The untold want by life and land ne’er granted, Now voyager sail thou forth to seek and find.

                                                         Walt Whitman

One of the phrases that us cinephiles were longing to hear over the course of these torturous last 18 months was “In cinemas now!” Seeing a film on the big screen with an audience, even if one has used up the DVD copy, is a treasured and often unparalleled experience. Therein lies the magic of the cinema.

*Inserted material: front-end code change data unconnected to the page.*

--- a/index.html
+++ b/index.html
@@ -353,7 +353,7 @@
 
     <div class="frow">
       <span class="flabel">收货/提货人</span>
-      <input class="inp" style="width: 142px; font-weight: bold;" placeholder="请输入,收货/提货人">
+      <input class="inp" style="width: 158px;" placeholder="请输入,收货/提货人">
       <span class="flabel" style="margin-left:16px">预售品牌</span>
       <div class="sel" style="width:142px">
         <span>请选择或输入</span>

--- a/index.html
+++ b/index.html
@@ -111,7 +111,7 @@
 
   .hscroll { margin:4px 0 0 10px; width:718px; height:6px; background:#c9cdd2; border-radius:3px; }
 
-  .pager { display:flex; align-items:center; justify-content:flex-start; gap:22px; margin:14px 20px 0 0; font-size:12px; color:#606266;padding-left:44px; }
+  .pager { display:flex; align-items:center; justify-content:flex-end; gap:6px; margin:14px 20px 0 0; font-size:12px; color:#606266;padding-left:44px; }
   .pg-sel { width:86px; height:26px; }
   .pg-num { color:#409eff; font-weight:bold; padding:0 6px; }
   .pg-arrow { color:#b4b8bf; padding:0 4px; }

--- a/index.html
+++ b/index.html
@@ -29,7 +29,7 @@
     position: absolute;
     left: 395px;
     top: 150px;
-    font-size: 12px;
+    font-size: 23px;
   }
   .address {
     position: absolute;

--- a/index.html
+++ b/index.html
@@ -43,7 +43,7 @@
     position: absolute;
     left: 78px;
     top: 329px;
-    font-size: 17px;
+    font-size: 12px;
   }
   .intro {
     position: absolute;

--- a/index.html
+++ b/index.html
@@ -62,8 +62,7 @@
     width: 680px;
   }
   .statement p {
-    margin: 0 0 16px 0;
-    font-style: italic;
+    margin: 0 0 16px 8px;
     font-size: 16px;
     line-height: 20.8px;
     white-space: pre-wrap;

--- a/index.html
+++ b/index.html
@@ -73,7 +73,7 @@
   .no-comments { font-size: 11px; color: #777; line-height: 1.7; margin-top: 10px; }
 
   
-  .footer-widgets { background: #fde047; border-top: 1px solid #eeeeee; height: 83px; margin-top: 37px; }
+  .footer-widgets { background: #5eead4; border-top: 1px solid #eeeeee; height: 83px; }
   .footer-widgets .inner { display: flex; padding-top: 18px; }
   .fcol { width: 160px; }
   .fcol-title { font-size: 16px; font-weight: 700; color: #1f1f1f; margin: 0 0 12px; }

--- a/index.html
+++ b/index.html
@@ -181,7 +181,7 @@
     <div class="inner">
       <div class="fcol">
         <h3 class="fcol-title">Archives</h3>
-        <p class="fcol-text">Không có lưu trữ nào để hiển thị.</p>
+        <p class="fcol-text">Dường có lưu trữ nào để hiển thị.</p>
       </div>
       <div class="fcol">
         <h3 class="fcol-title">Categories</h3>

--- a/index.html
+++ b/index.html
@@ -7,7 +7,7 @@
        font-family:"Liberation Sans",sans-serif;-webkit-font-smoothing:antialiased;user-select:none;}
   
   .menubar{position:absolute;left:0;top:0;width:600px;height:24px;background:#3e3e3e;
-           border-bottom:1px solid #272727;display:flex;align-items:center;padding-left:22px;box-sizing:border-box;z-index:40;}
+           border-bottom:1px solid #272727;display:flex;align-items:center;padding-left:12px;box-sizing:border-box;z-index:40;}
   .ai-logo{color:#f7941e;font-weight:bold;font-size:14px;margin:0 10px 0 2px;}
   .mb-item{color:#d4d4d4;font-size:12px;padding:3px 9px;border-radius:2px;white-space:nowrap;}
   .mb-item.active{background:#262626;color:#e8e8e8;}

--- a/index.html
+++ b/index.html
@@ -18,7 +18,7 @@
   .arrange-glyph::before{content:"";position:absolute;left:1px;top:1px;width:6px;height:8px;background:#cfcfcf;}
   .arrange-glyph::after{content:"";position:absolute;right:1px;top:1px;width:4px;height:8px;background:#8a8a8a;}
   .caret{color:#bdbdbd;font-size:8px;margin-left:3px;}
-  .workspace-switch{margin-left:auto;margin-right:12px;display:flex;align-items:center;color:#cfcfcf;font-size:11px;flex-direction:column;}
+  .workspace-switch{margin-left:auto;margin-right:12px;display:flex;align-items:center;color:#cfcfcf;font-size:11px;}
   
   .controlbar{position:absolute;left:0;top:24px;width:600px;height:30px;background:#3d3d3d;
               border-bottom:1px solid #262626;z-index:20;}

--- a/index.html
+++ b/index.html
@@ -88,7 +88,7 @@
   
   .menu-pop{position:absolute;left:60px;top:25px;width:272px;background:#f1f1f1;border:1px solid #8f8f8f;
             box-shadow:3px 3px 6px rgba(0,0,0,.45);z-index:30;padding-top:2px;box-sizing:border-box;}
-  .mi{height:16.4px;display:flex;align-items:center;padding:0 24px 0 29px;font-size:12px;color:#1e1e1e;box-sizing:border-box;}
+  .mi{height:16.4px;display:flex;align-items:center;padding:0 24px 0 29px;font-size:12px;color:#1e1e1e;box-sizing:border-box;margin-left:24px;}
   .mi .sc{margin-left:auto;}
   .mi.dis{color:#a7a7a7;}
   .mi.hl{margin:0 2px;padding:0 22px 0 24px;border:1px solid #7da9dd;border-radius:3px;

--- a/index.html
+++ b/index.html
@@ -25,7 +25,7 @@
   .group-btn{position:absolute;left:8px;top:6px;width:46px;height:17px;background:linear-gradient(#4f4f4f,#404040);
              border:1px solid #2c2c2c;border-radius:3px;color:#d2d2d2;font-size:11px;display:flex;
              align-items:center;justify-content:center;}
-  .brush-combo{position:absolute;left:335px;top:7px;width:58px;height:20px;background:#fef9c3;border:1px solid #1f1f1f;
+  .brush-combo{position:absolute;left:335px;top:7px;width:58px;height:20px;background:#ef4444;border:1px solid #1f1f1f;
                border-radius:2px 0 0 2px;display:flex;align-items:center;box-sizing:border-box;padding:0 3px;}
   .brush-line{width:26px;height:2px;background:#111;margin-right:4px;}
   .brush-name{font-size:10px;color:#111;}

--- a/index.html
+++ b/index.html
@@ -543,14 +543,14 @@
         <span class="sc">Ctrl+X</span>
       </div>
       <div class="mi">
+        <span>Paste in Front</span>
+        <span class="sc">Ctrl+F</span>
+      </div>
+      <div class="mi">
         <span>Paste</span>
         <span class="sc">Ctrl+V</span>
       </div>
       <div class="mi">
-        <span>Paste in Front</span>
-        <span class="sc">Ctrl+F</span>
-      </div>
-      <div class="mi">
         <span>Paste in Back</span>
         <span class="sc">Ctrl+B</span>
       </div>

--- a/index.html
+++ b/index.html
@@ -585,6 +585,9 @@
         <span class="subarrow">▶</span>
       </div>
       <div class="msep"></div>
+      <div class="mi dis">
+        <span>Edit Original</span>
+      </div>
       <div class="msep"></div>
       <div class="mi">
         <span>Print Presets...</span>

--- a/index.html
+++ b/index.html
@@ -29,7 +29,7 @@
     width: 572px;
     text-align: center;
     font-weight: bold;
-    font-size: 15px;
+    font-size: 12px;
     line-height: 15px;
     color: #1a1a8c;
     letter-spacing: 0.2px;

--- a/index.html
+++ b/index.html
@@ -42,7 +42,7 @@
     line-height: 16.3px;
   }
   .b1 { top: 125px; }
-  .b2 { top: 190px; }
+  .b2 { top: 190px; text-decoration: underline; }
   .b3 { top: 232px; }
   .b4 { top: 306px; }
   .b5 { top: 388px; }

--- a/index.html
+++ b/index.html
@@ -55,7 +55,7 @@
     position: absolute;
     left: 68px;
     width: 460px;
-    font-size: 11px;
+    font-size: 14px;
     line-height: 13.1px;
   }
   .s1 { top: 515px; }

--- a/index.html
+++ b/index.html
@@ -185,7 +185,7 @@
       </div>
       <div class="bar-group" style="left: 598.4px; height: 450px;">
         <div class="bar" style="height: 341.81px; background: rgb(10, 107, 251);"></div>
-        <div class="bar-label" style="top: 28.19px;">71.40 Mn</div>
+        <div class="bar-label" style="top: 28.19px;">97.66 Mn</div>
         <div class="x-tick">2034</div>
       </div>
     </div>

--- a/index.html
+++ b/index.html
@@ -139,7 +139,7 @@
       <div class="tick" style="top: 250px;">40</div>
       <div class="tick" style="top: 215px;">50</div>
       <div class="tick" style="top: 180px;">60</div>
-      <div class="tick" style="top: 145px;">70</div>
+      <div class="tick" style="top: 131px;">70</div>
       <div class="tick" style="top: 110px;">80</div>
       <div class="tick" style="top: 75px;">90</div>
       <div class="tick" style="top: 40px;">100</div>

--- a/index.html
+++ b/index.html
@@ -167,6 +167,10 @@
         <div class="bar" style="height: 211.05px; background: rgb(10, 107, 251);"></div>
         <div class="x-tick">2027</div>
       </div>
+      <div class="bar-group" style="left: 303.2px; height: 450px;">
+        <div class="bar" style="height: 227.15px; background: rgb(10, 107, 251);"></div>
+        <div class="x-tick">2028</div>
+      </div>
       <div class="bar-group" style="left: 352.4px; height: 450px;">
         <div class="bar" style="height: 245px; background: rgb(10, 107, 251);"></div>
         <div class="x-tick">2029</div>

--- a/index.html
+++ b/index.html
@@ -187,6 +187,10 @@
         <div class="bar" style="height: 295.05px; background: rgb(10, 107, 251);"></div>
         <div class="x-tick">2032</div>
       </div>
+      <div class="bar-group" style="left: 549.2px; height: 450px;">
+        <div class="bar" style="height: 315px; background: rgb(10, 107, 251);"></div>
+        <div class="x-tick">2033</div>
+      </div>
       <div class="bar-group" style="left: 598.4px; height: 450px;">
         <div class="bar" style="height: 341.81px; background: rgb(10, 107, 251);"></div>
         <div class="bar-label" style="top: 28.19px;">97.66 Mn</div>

I often feel that I’m playing catch-up on new releases, often distracted and dazzled by old rereleases. It feels to me that a portal to the past has been opened and I must take advantage of stepping through to the other side. What a joy it is to walk the sacred ground of the movie theatre aisle, sit on the plush red velvet seat, and imagine that, for the next two hours, I am part of an audience who has possibly not seen this film, and I can enjoy their reactions and enjoy the same experience.

An opportunity for such an experience has arisen again. In one of their better decisions of late, Warner Bros have released a 2k restoration of a 1942 film called Now, Voyager . Faithfully based on a novel by Olive Higgins Prouty, the film, directed by Warner Bros. stock director Irving Rapper, has been often pigeon-holed as a melodrama (a woman’s picture) , a makeover movie , or just another Bette Davis vehicle. Now, Voyager can be all those things, but for it to entice excitement almost 80 years since its first release, it has to be something more than a product of its time.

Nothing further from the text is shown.